Hamburg - Die drastisch gestiegenen Spritpreise zeigen Wirkung: Immer mehr Autofahrer haben in den vergangenen vier Monaten ihr Fahrzeug stehen gelassen und machten sich per Bahn auf den Weg. Im Nah- und im Fernverkehr habe die Deutsche Bahn zwischen Januar und April 20 Millionen Kunden dazu gewonnen, berichtete die "Bild"-Zeitung.
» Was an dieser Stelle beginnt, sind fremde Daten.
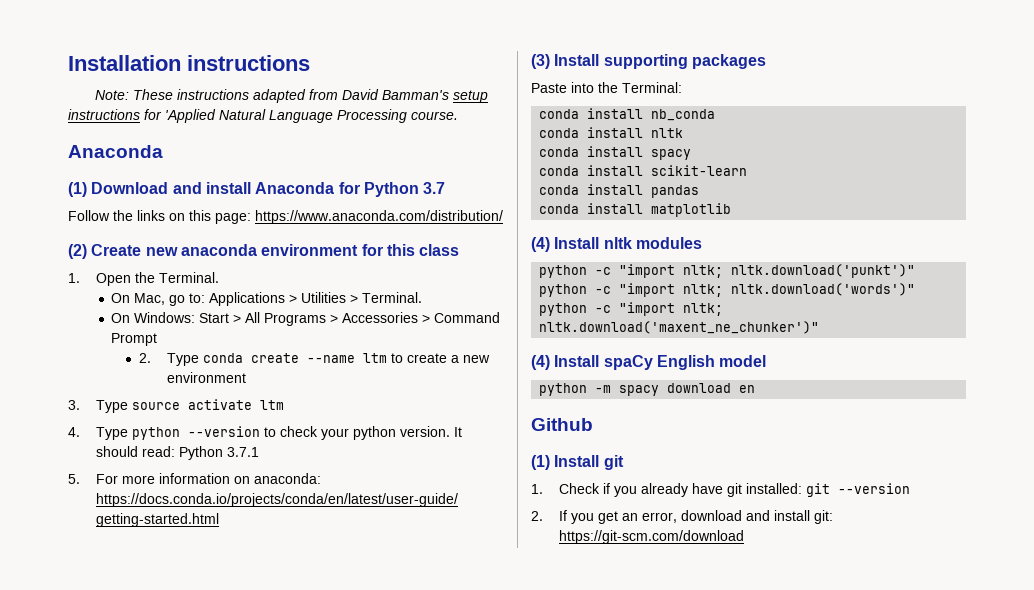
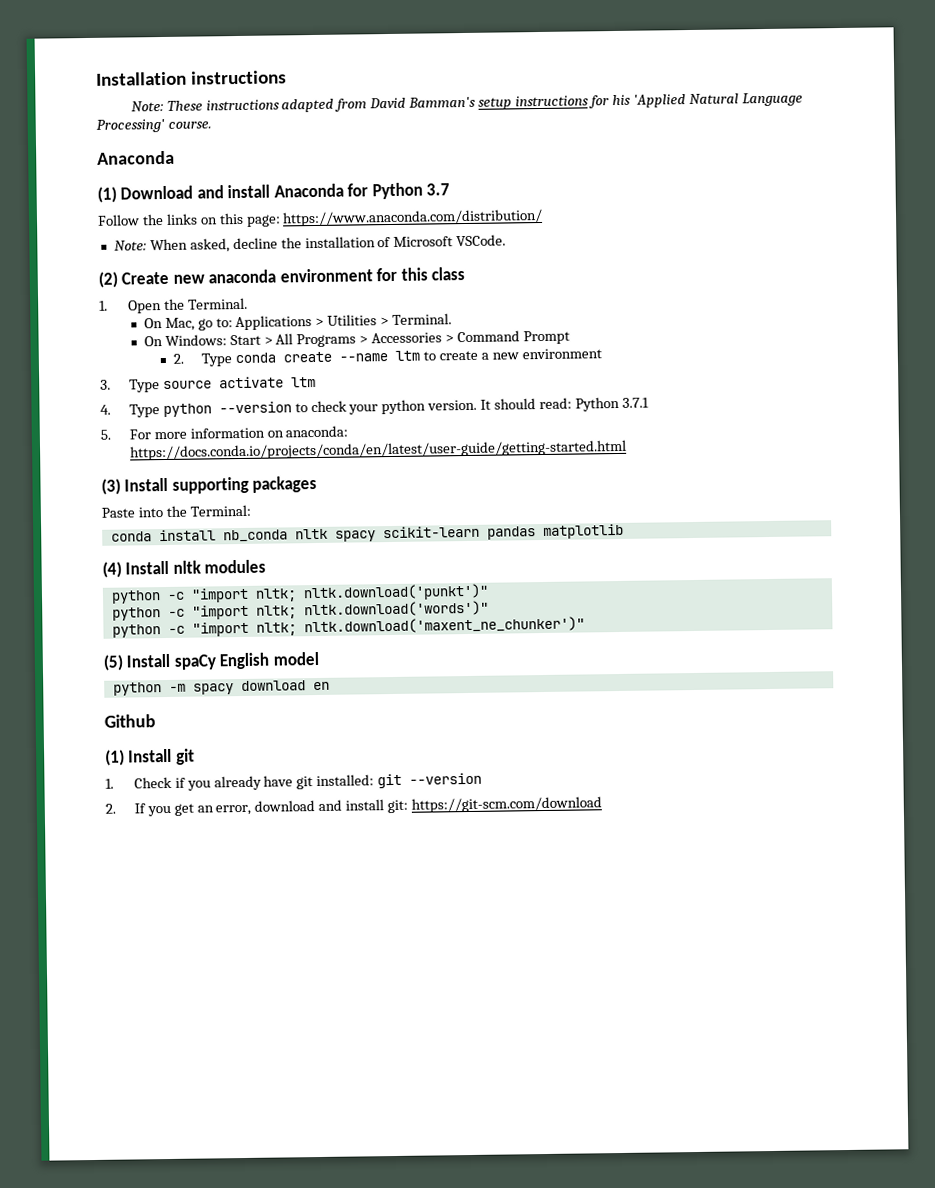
(162, 114) none -> [611,94,631,106] his
[337,109,407,123] Processing -> [96,118,165,133] Processing'
(503, 217) none -> [113,234,507,253] // Note: When asked, decline the installation of Microsoft VSCode.
[539,127,684,138] [539,146,692,160] [539,165,644,176] // conda install nltk // conda install spacy // conda install -> [294,528,376,542] nltk spacy
[539,184,644,195] // conda install -> (480, 532) none
[539,203,644,214] // conda install -> (536, 533) none
[531,355,550,370] (4) -> [103,654,123,671] (5)

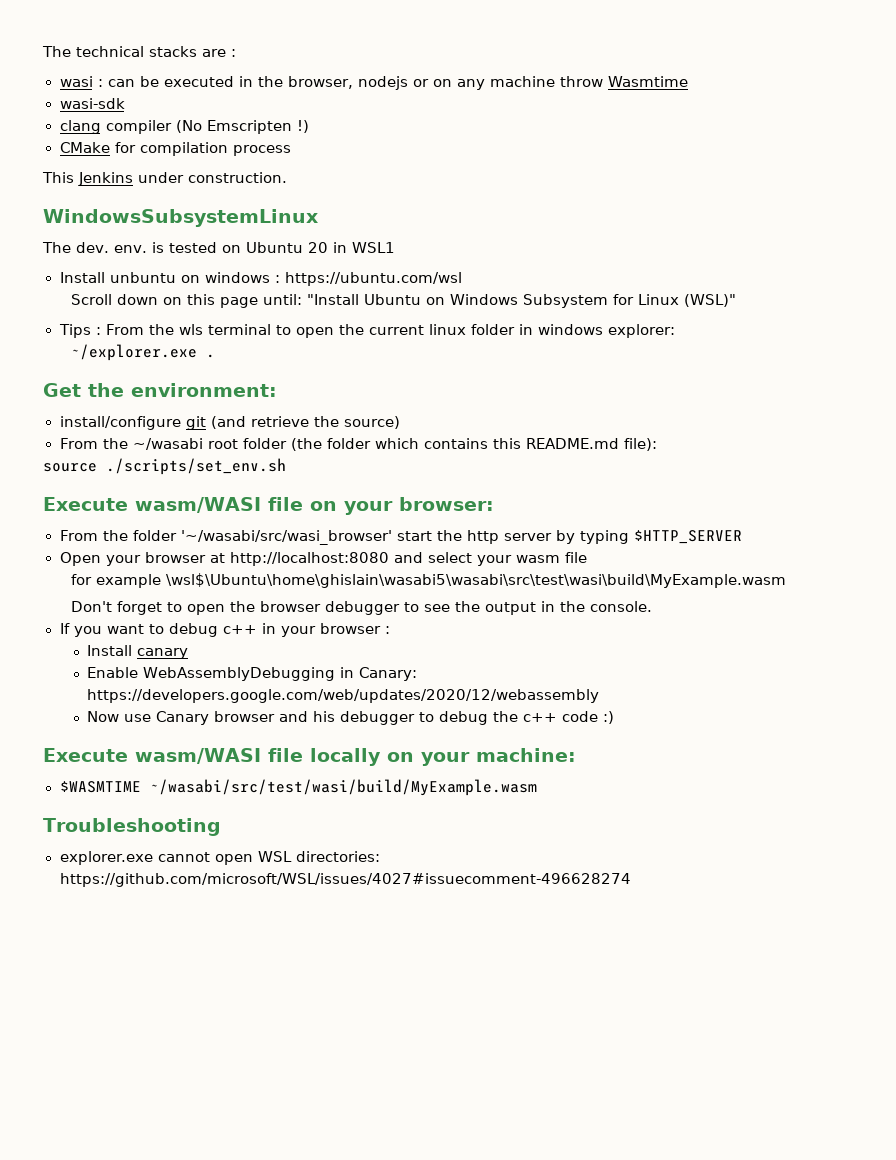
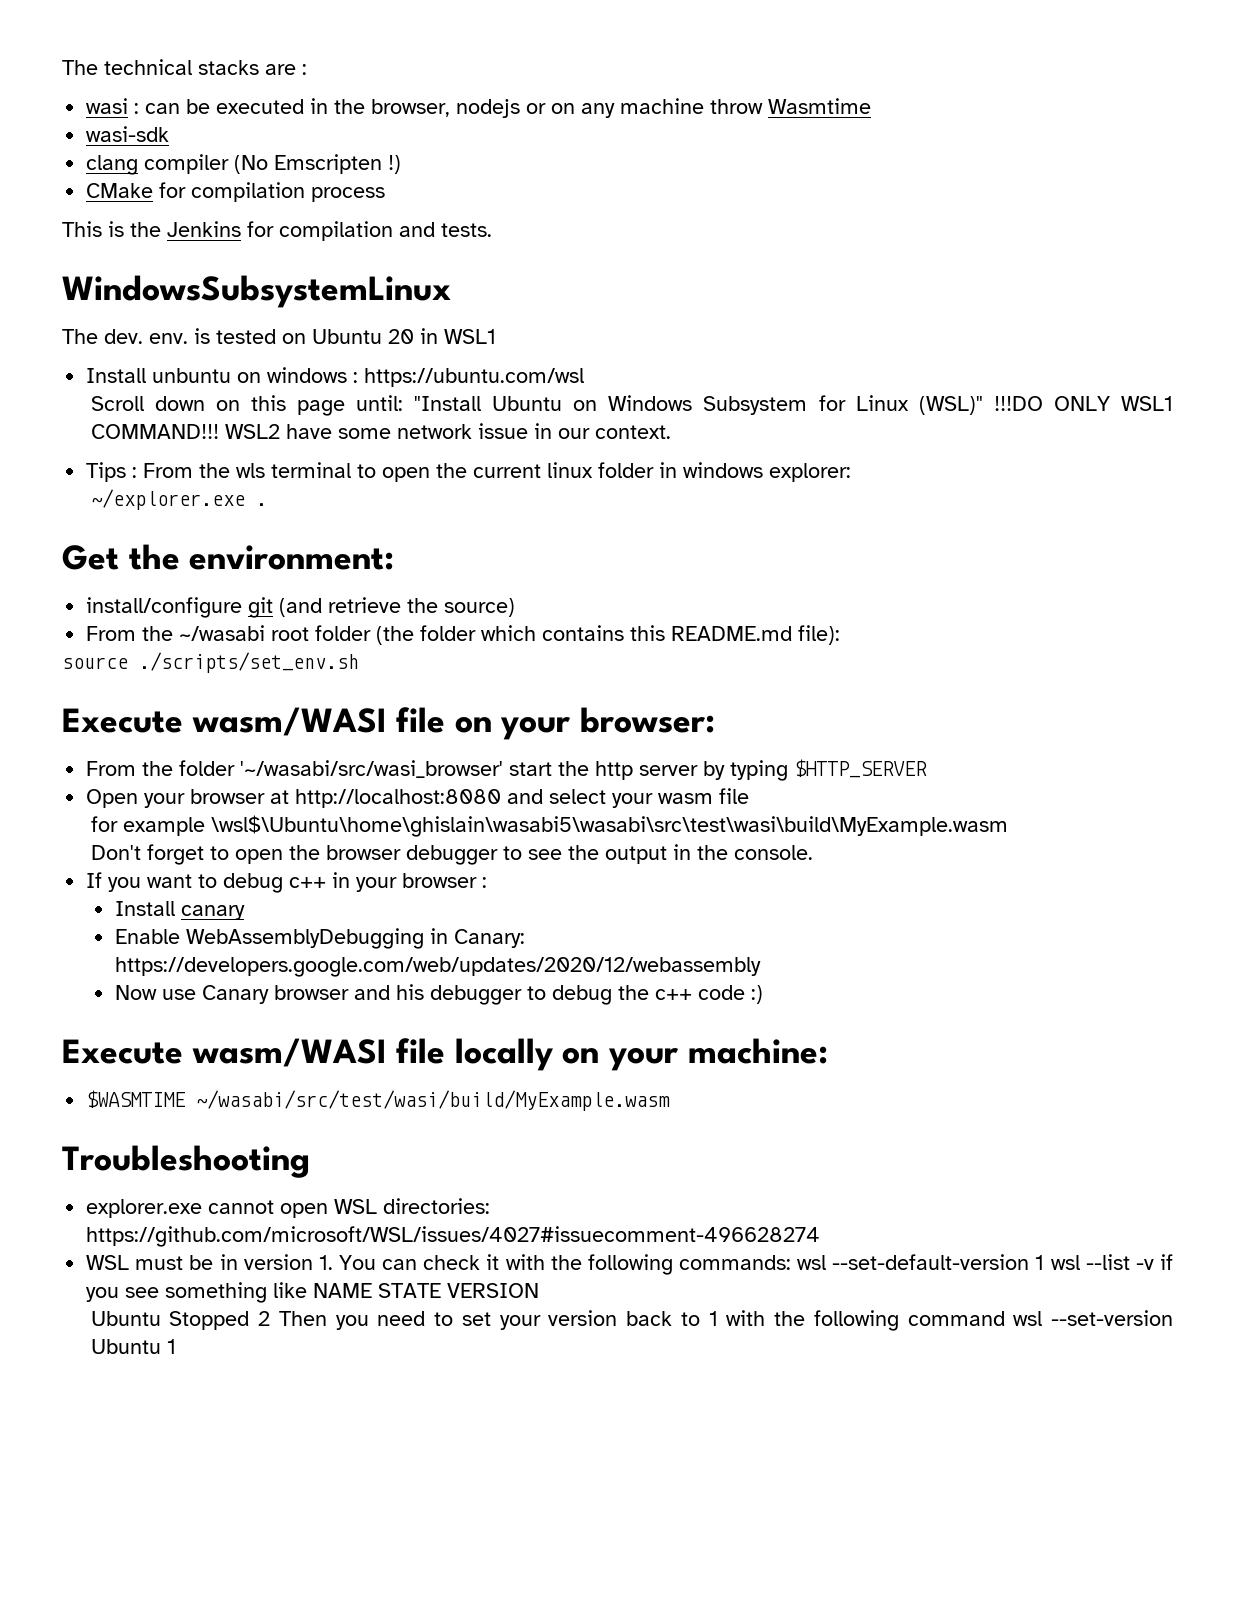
[78,172,287,186] Jenkins under construction. -> [108,221,492,241] is the Jenkins for compilation and tests.
(736, 300) none -> [993,396,1174,411] [90,423,671,439] !!!DO ONLY WSL1 COMMAND!!! WSL2 have some network issue in our context.
(631, 880) none -> [86,1254,1173,1275] [86,1282,540,1303] [90,1310,1173,1331] [90,1339,176,1354] // WSL must be in version 1. You can check it with the following commands: wsl --set-default-version 1 wsl --list -v if you see something like NAME STATE VERSION // Ubuntu Stopped 2 Then you need to set your version back to 1 with the following command wsl --set-version Ubuntu 1

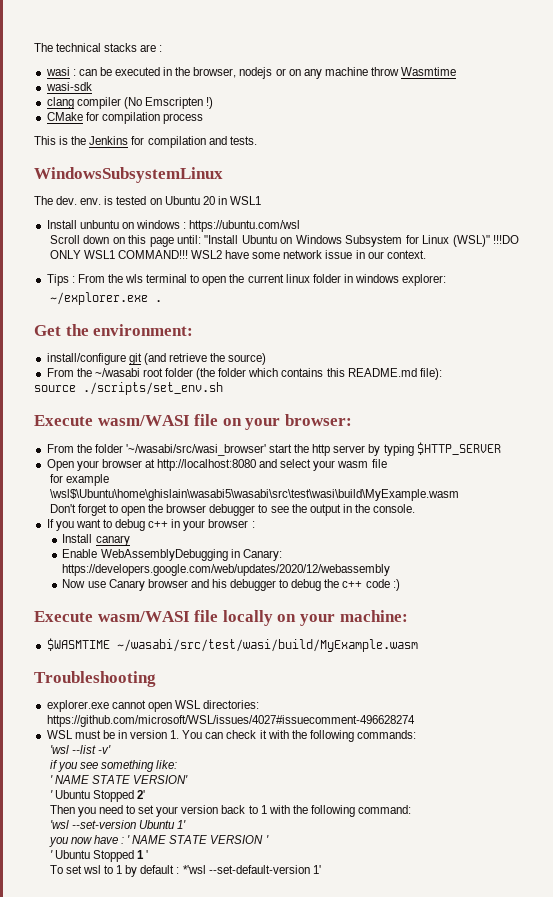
[797,1254,1173,1270] [86,1282,540,1303] [90,1311,271,1330] wsl --set-default-version 1 wsl --list -v if you see something like NAME STATE VERSION // Ubuntu Stopped 2 -> [49,745,111,754] [49,760,178,772] [49,775,189,784] [49,790,146,802] // 'wsl --list -v' // if you see something like: // ' NAME STATE VERSION' // ' Ubuntu Stopped 2' //
[907,1310,1173,1326] [90,1339,176,1354] command wsl --set-version Ubuntu 1 -> [358,805,412,814] [49,820,187,829] [48,835,269,847] [49,850,149,862] [49,865,321,877] command: // 'wsl --set-version Ubuntu 1' // you now have : ' NAME STATE VERSION ' // ' Ubuntu Stopped 1 ' // To set wsl to 1 by default : *'wsl --set-default-version 1'

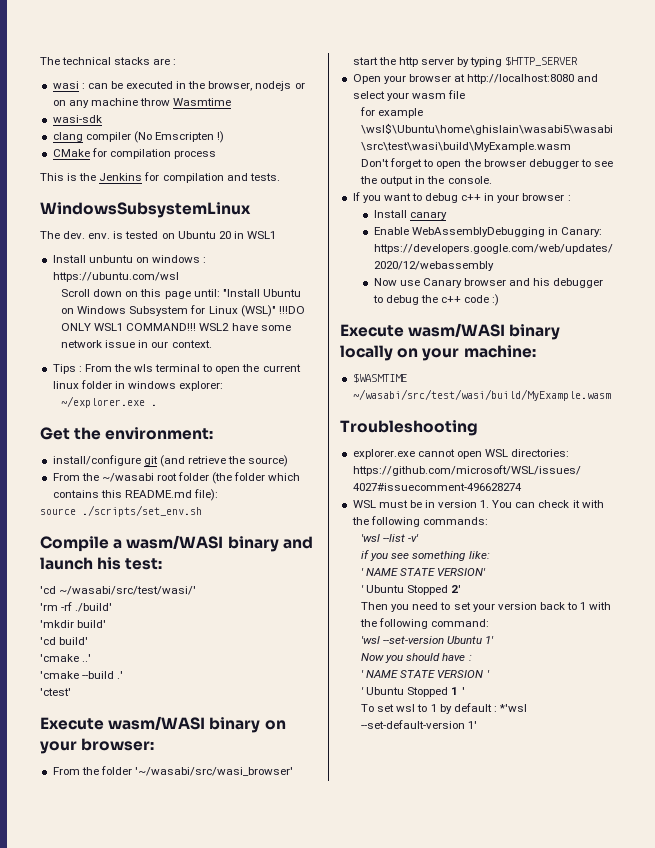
[34,414,219,426] // Execute wasm/WASI file -> [40,535,313,552] [40,557,163,570] [40,586,197,595] [40,602,113,612] [40,620,107,628] [40,637,89,645] [40,654,92,662] [40,671,124,679] [40,688,71,696] [40,716,261,733] // Compile a wasm/WASI binary and launch his test: // 'cd ~/wasabi/src/test/wasi/' // 'rm -rf ./build' // 'mkdir build' // 'cd build' // 'cmake ..' // 'cmake --build .' // 'ctest' // Execute wasm/WASI binary
[194,610,219,622] file -> [509,324,561,340] binary
[48,837,92,847] you now -> [361,653,441,663] Now you should
(125, 840) none -> (472, 658) //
Besonders gefragt waren demnach ICE-Verbindungen, hier verzeichnete das Unternehmen ein Plus von 3,1 Prozent. Bahn-Vorstand Karl-Friedrich Rausch sagte der Zeitung, immer mehr Autofahrer kauften Bahntickets statt zu tanken. "Jetzt tun wir alles, um die Neukunden mit einer guten Leistung dauerhaft bei der Bahn zu halten." Der beste Platz für ein Auto sei nicht die Tankstelle, sondern der Parkplatz am Bahnhof.
Auch in den USA, wo der Sprit nicht einmal die Hälfte kostet wie hierzulande, treten die Autofahrer auf die Bremse. Die Verkehrsbetriebe in den USA erleben laut Branchenverband American Public Transport Association (APTA) die höchste Nachfrage seit 50 Jahren. Der öffentliche Personennahverkehr, lange ein mitleidig belächeltes Stiefkind der Stadt- und Verkehrsplaner, verzeichnet Rekordzuwächse an Fahrgästen - und kann den Ansturm nach jahrzehntelanger Vernachlässigung kaum bewältigen.